» **SUPPLIED RECORDS**:
------------------------------------
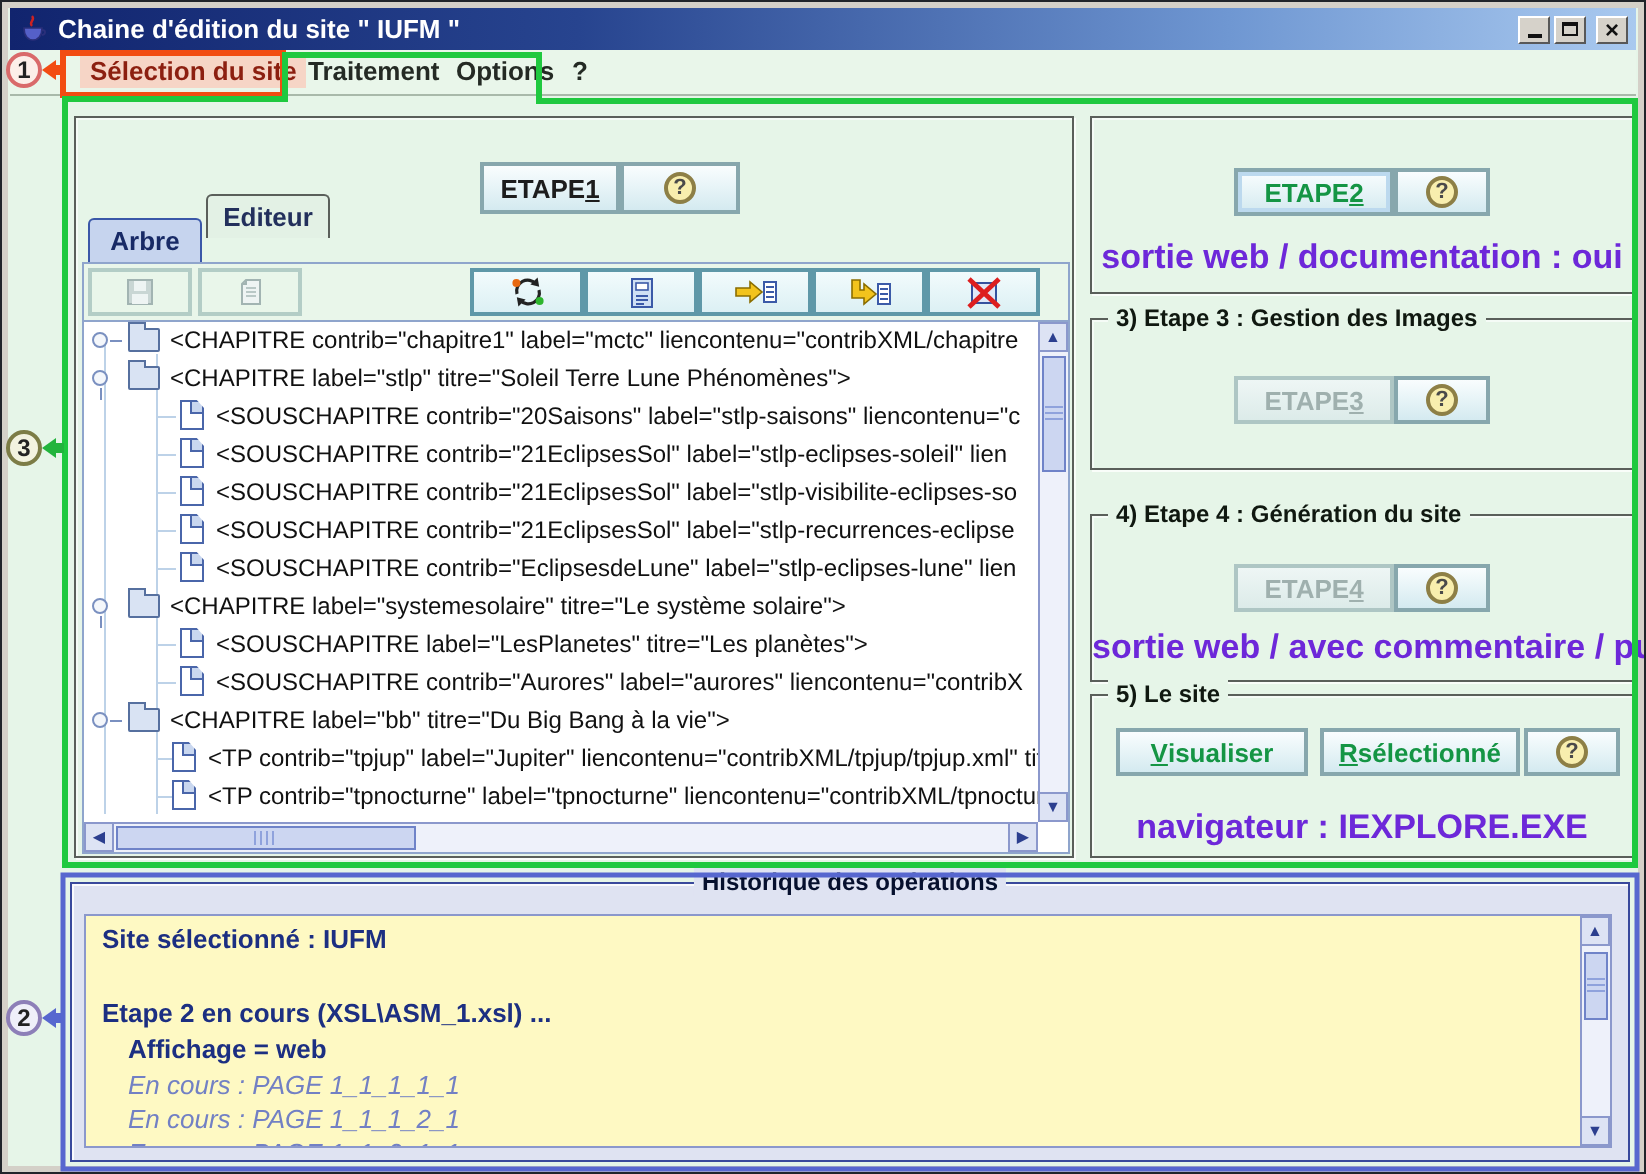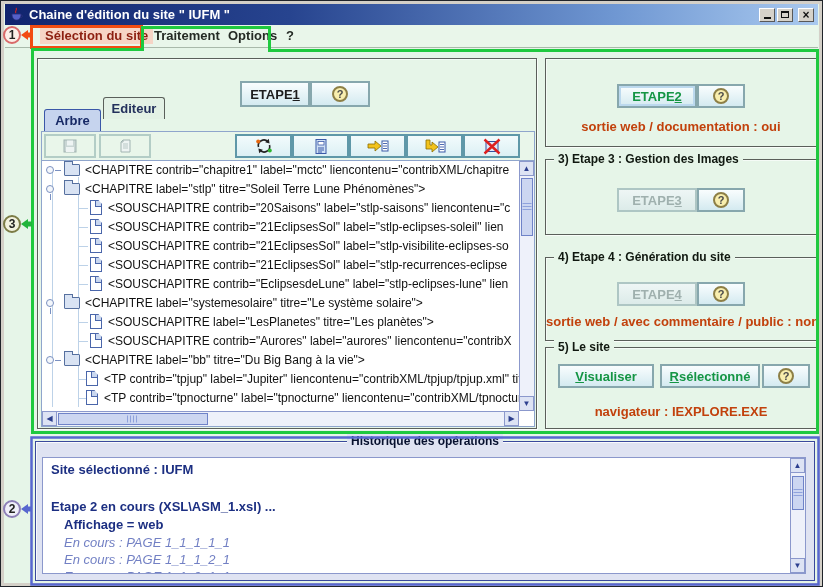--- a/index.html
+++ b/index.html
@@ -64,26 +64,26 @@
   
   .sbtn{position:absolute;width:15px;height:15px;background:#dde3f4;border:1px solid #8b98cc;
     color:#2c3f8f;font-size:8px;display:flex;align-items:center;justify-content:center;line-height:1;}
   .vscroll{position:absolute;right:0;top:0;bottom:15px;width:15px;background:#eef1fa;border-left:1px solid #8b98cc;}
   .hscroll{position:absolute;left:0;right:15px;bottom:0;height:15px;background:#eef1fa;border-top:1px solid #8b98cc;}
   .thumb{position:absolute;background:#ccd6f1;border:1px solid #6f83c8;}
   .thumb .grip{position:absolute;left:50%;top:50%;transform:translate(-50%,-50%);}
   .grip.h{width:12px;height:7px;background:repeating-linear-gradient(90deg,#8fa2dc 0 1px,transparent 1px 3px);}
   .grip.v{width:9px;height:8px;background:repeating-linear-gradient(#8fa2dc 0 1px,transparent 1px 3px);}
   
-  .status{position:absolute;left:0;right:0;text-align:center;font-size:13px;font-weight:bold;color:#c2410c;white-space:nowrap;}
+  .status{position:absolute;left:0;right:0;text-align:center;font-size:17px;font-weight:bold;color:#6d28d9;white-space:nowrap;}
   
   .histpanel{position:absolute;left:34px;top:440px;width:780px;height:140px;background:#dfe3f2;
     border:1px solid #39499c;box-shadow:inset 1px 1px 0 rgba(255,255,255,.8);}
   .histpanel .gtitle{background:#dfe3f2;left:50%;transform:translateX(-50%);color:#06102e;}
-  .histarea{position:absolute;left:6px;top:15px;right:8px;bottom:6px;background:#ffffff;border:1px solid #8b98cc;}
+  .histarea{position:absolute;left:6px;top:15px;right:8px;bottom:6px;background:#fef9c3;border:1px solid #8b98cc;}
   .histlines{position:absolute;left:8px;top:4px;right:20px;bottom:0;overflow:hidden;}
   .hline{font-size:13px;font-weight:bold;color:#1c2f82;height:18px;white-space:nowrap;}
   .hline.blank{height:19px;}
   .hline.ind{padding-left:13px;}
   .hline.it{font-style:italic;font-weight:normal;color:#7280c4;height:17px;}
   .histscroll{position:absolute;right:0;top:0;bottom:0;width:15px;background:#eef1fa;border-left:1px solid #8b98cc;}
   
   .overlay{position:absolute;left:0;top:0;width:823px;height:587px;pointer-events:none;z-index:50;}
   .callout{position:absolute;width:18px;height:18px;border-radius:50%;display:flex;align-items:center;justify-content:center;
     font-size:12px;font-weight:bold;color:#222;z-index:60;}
------------------------------------
» **WHAT YOU HAVE TO DO**: Whenever a line of the entries contains the string "text", copy that line.

» **ANSWER SPACE**:
-  .status{position:absolute;left:0;right:0;text-align:center;font-size:13px;font-weight:bold;color:#c2410c;white-space:nowrap;}
+  .status{position:absolute;left:0;right:0;text-align:center;font-size:17px;font-weight:bold;color:#6d28d9;white-space:nowrap;}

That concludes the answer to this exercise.